Your task is to write out every line of the data exactly. Drop the pictures.

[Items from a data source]
__________________________________________________
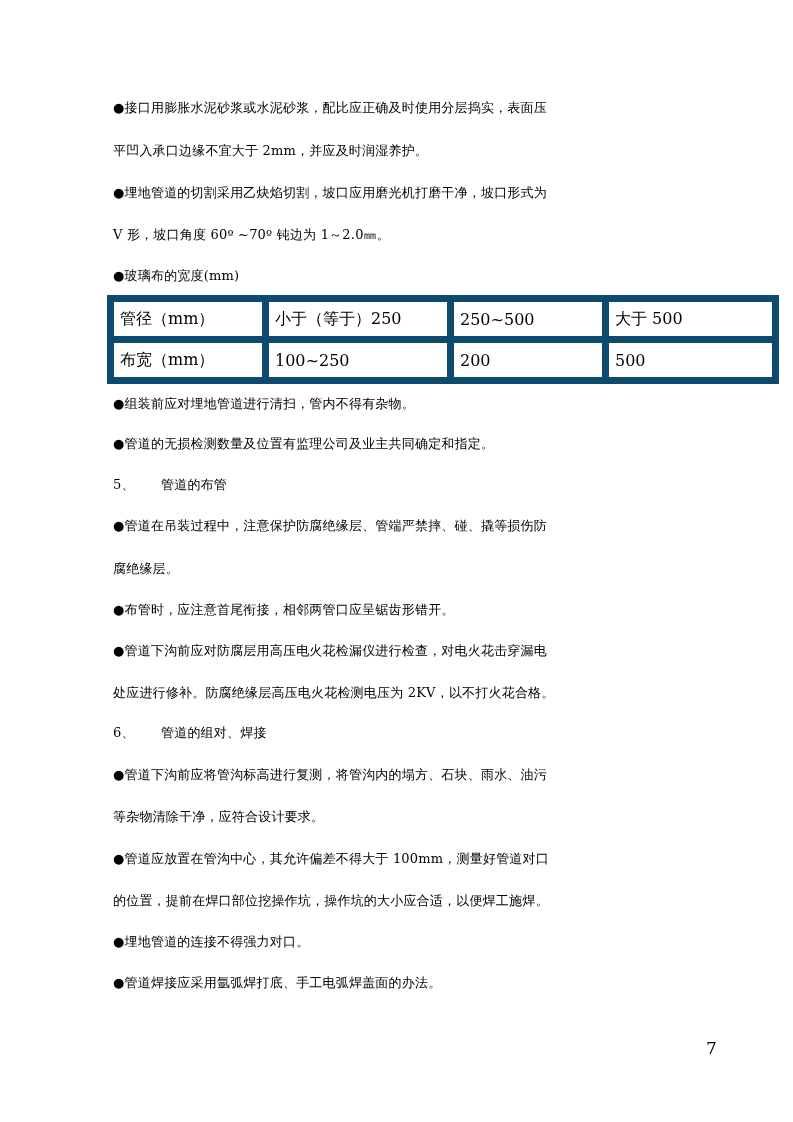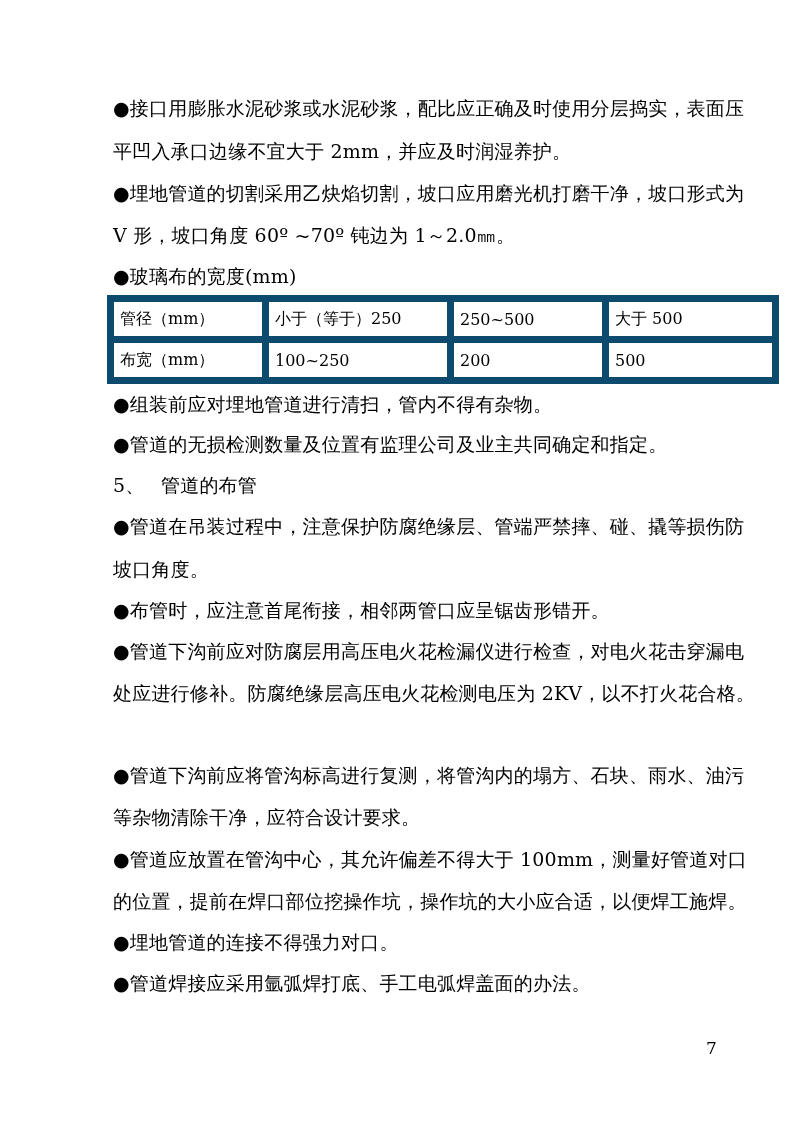--- a/index.html
+++ b/index.html
@@ -1,19 +1,19 @@
 <!DOCTYPE html>
 <html><head>
 <meta charset="utf-8">
 <style>
   html, body { margin: 0; padding: 0; background: #ffffff; }
   body { width: 793px; height: 1122px; position: relative; overflow: hidden;
          font-family: "DejaVu Serif", "Liberation Serif", serif; color: #000; }
   .page { position: absolute; left: 0; top: 0; width: 793px; height: 1122px; background: #fff; }
-  .line { position: absolute; left: 113px; font-size: 19px; line-height: 20px; white-space: nowrap; letter-spacing: 0.2px; }
+  .line { position: absolute; left: 113px; font-size: 13px; line-height: 20px; white-space: nowrap; letter-spacing: 0.2px; }
   .heading .num { display: inline-block; width: 48px; }
   table.data { position: absolute; left: 107px; top: 295px; border-collapse: collapse; font-size: 16px; }
   table.data td { border: 7px solid #0c4a6e; height: 41px; padding: 0 0 0 6px; vertical-align: middle; white-space: nowrap; box-sizing: border-box; }
   .pagenum { position: absolute; left: 706px; top: 1038px; font-size: 17px; }
 </style>
 </head>
 <body>
 
 <div class="page">
 
@@ -41,25 +41,28 @@
     </table>
 
   <div class="line" style="top:394px">●组装前应对埋地管道进行清扫，管内不得有杂物。</div>
   <div class="line" style="top:434px">●管道的无损检测数量及位置有监理公司及业主共同确定和指定。</div>
 
   <div class="line heading" style="top:475px">
     <span class="num">5、</span><span>管道的布管</span>
   </div>
 
   <div class="line" style="top:516px">●管道在吊装过程中，注意保护防腐绝缘层、管端严禁摔、碰、撬等损伤防</div>
-  <div class="line" style="top:559px">坡口角度。</div>
+  <div class="line" style="top:559px">腐绝缘层。</div>
   <div class="line" style="top:600px">●布管时，应注意首尾衔接，相邻两管口应呈锯齿形错开。</div>
   <div class="line" style="top:641px">●管道下沟前应对防腐层用高压电火花检漏仪进行检查，对电火花击穿漏电</div>
   <div class="line" style="top:683px">处应进行修补。防腐绝缘层高压电火花检测电压为 2KV，以不打火花合格。</div>
 
+  <div class="line heading" style="top:723px">
+    <span class="num">6、</span><span>管道的组对、焊接</span>
+  </div>
 
   <div class="line" style="top:807px">等杂物清除干净，应符合设计要求。</div>
   <div class="line" style="top:765px">●管道下沟前应将管沟标高进行复测，将管沟内的塌方、石块、雨水、油污</div>
   <div class="line" style="top:849px">●管道应放置在管沟中心，其允许偏差不得大于 100mm，测量好管道对口</div>
   <div class="line" style="top:932px">●埋地管道的连接不得强力对口。</div>
   <div class="line" style="top:891px">的位置，提前在焊口部位挖操作坑，操作坑的大小应合适，以便焊工施焊。</div>
   <div class="line" style="top:973px">●管道焊接应采用氩弧焊打底、手工电弧焊盖面的办法。</div>
 
   <div class="pagenum">7</div>
 </div>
__________________________________________________
-- ANSWER AREA --
--- a/index.html
+++ b/index.html
@@ -1,19 +1,19 @@
 <!DOCTYPE html>
 <html><head>
 <meta charset="utf-8">
 <style>
   html, body { margin: 0; padding: 0; background: #ffffff; }
   body { width: 793px; height: 1122px; position: relative; overflow: hidden;
          font-family: "DejaVu Serif", "Liberation Serif", serif; color: #000; }
   .page { position: absolute; left: 0; top: 0; width: 793px; height: 1122px; background: #fff; }
-  .line { position: absolute; left: 113px; font-size: 19px; line-height: 20px; white-space: nowrap; letter-spacing: 0.2px; }
+  .line { position: absolute; left: 113px; font-size: 13px; line-height: 20px; white-space: nowrap; letter-spacing: 0.2px; }
   .heading .num { display: inline-block; width: 48px; }
   table.data { position: absolute; left: 107px; top: 295px; border-collapse: collapse; font-size: 16px; }
   table.data td { border: 7px solid #0c4a6e; height: 41px; padding: 0 0 0 6px; vertical-align: middle; white-space: nowrap; box-sizing: border-box; }
   .pagenum { position: absolute; left: 706px; top: 1038px; font-size: 17px; }
 </style>
 </head>
 <body>
 
 <div class="page">
 
@@ -41,25 +41,28 @@
     </table>
 
   <div class="line" style="top:394px">●组装前应对埋地管道进行清扫，管内不得有杂物。</div>
   <div class="line" style="top:434px">●管道的无损检测数量及位置有监理公司及业主共同确定和指定。</div>
 
   <div class="line heading" style="top:475px">
     <span class="num">5、</span><span>管道的布管</span>
   </div>
 
   <div class="line" style="top:516px">●管道在吊装过程中，注意保护防腐绝缘层、管端严禁摔、碰、撬等损伤防</div>
-  <div class="line" style="top:559px">坡口角度。</div>
+  <div class="line" style="top:559px">腐绝缘层。</div>
   <div class="line" style="top:600px">●布管时，应注意首尾衔接，相邻两管口应呈锯齿形错开。</div>
   <div class="line" style="top:641px">●管道下沟前应对防腐层用高压电火花检漏仪进行检查，对电火花击穿漏电</div>
   <div class="line" style="top:683px">处应进行修补。防腐绝缘层高压电火花检测电压为 2KV，以不打火花合格。</div>
 
+  <div class="line heading" style="top:723px">
+    <span class="num">6、</span><span>管道的组对、焊接</span>
+  </div>
 
   <div class="line" style="top:807px">等杂物清除干净，应符合设计要求。</div>
   <div class="line" style="top:765px">●管道下沟前应将管沟标高进行复测，将管沟内的塌方、石块、雨水、油污</div>
   <div class="line" style="top:849px">●管道应放置在管沟中心，其允许偏差不得大于 100mm，测量好管道对口</div>
   <div class="line" style="top:932px">●埋地管道的连接不得强力对口。</div>
   <div class="line" style="top:891px">的位置，提前在焊口部位挖操作坑，操作坑的大小应合适，以便焊工施焊。</div>
   <div class="line" style="top:973px">●管道焊接应采用氩弧焊打底、手工电弧焊盖面的办法。</div>
 
   <div class="pagenum">7</div>
 </div>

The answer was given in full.